Artists and creators deserve a choice in the matter of how their work is distributed. They deserve the ability to monetize traffic to their own sites, and to earn a return from legitimate distributors. They deserve a say in when, how and if they give their work away for free, and they deserve to know that if they do so, the work won’t be immediately scooped up by a rogue site and monetized there instead.

I spent a good while searching on this Louis C.K. example, but I could not find one site other than louisck.com offering to sell me that file. Presumably some of the sites where users had uploaded the video for free streaming or the various BitTorrent sites offering the file (knowingly or unknowingly) made some revenue via advertising, but revenue is not necessarily profit when you’re running a bandwidth-intensive service like streaming video. The way I see it from tonight’s Googling is that not only would Louis’s price be hard to beat, finding the file to buy anywhere else would be difficult, given how well linked up the louisck.com domain is to the relevant search terms.

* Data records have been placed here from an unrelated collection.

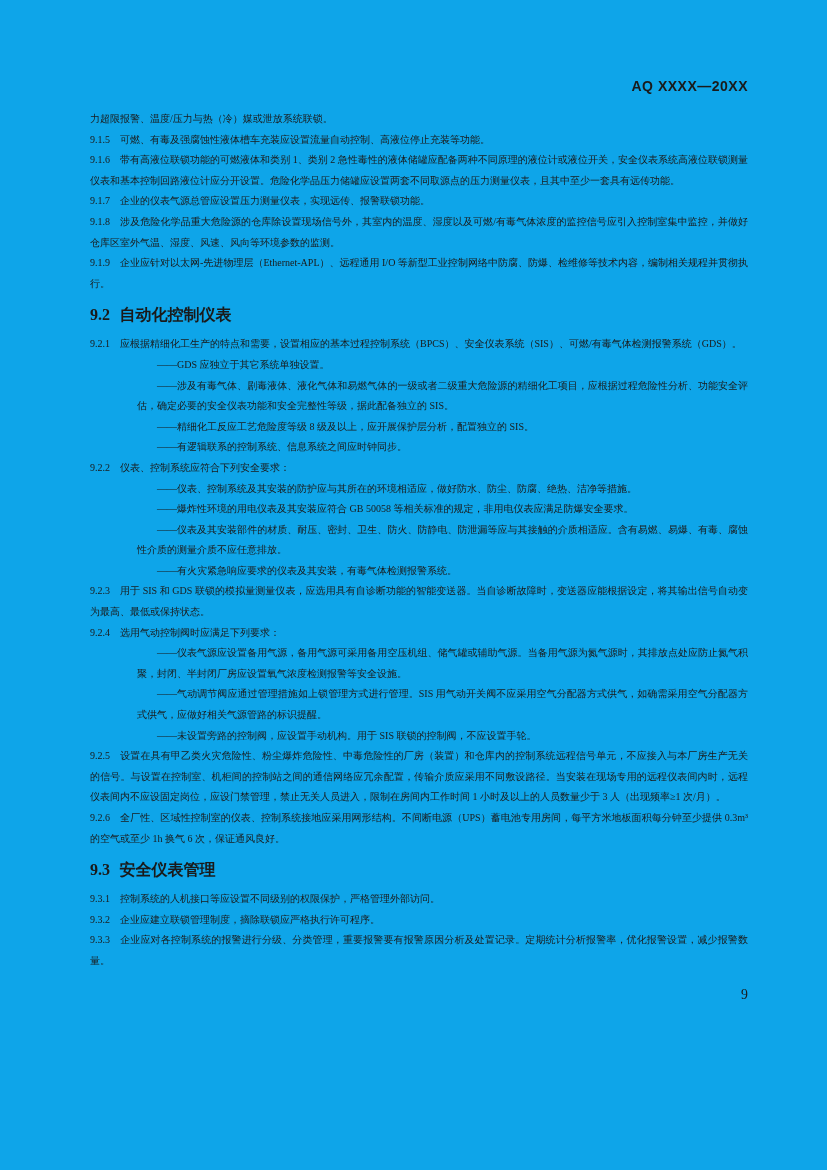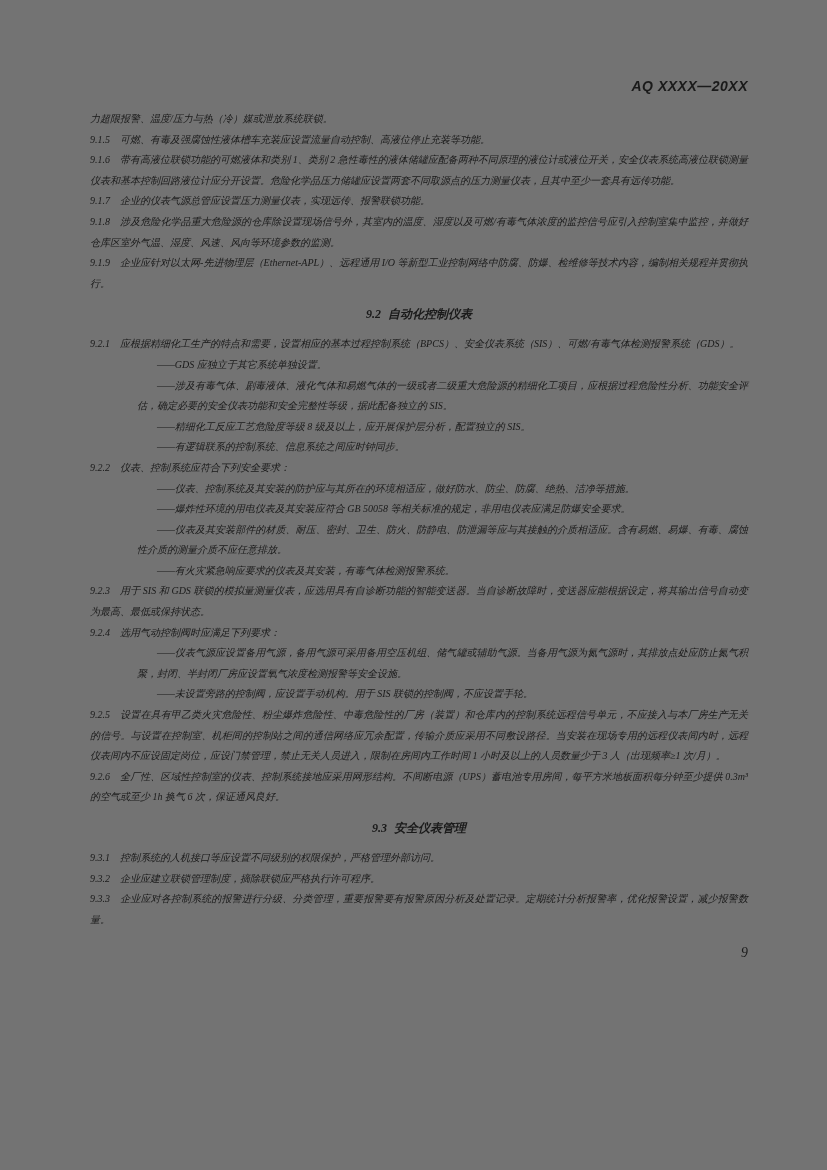"AQ XXXX—20XX" .page { background: #737373 -> #0ea5e9; font-style: italic -> none }
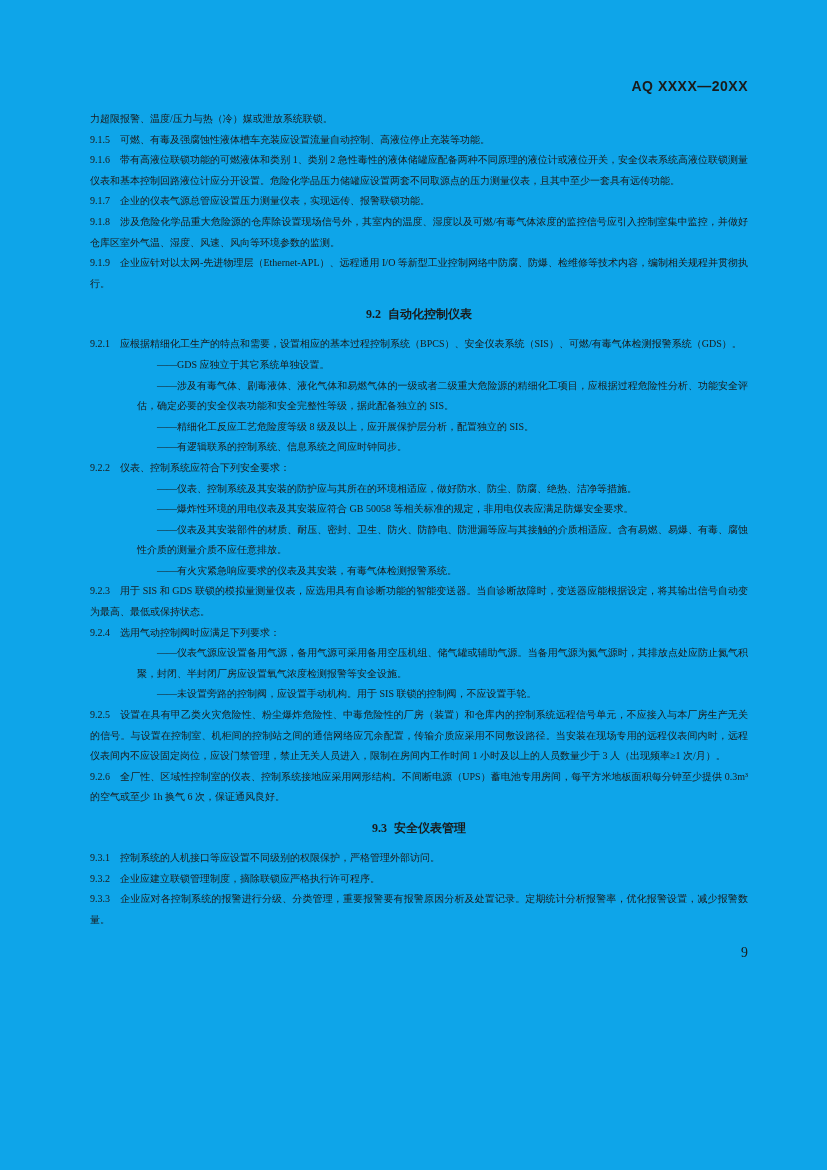"9.2 自动化控制仪表" h2.heading { font-size: 12px -> 16px; text-align: center -> none }
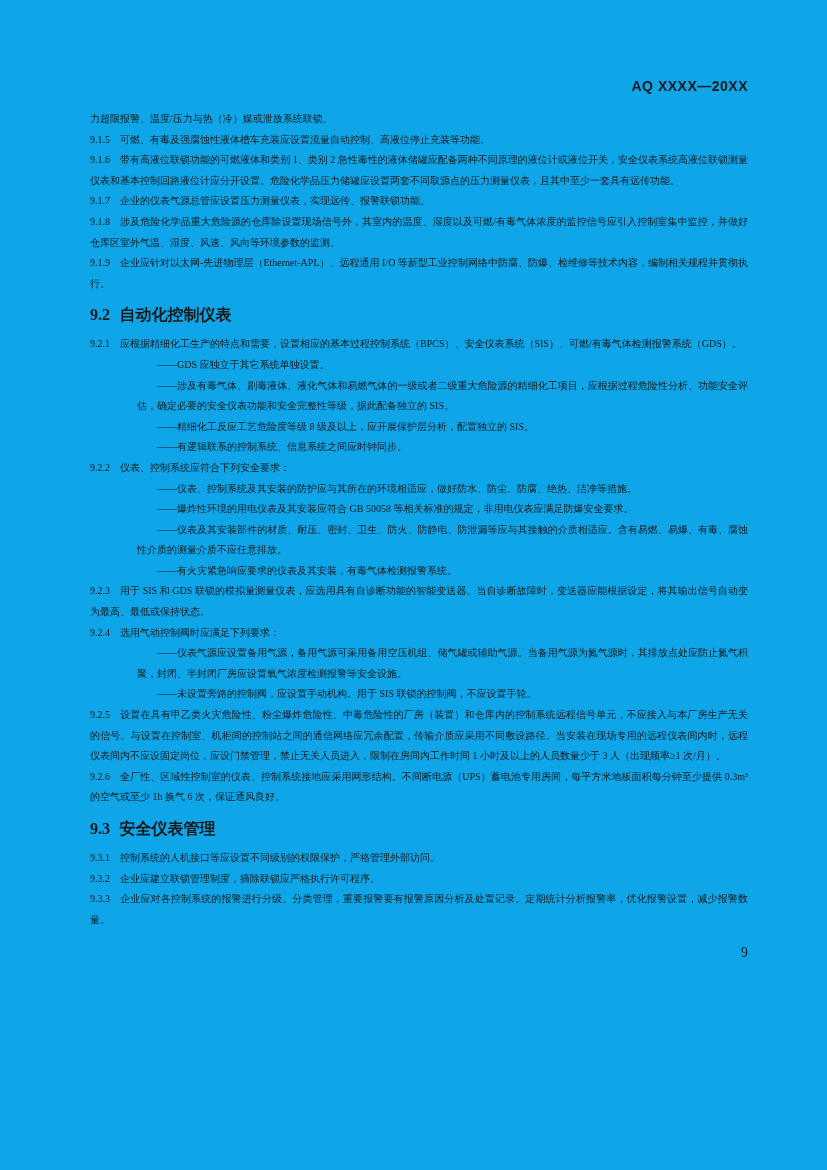"——气动调节阀应通过管理措施如上锁管理方式进行管理。SIS" p.para { html: none -> <p>——气动调节阀应通过管理措施如上锁管理方式进行管理。SIS 用气动开关阀不应采用空气分配器方式供气，如确需采用空气分配器方式供气，应做好相关气源管路的标识提醒。</p> }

Not only did his fans buy a lot of this video file despite it being quite easy to access freely, they helped spread the word, through their own blogs and social media profiles, but notably, because it has been thoroughly integrated with Google search, through the Google+ +1 button.

Now, when what you’re selling is a designer handbag that you want to charge a brand premium of hundreds of dollars for, there is room for counterfeiters’ rogue sites to compete on price, but when you’re selling a nonrivalrous good (and you match the DRM-free “feature” of the pirate site), and do it with such politeness, awesomeness, and humanity as Louis C.K., the pirates can only beat you on price by $5. Sometimes the good feeling you get from sending $5 directly toward an artist you care about is better than an hour of free media.

Note the bottom link in the screenshot above. Louis’s revenue from this experiment was enough in the first three weeks that he could give away $780,000 to charities. Despite the fact that the video was available within hours on the Pirate Bay.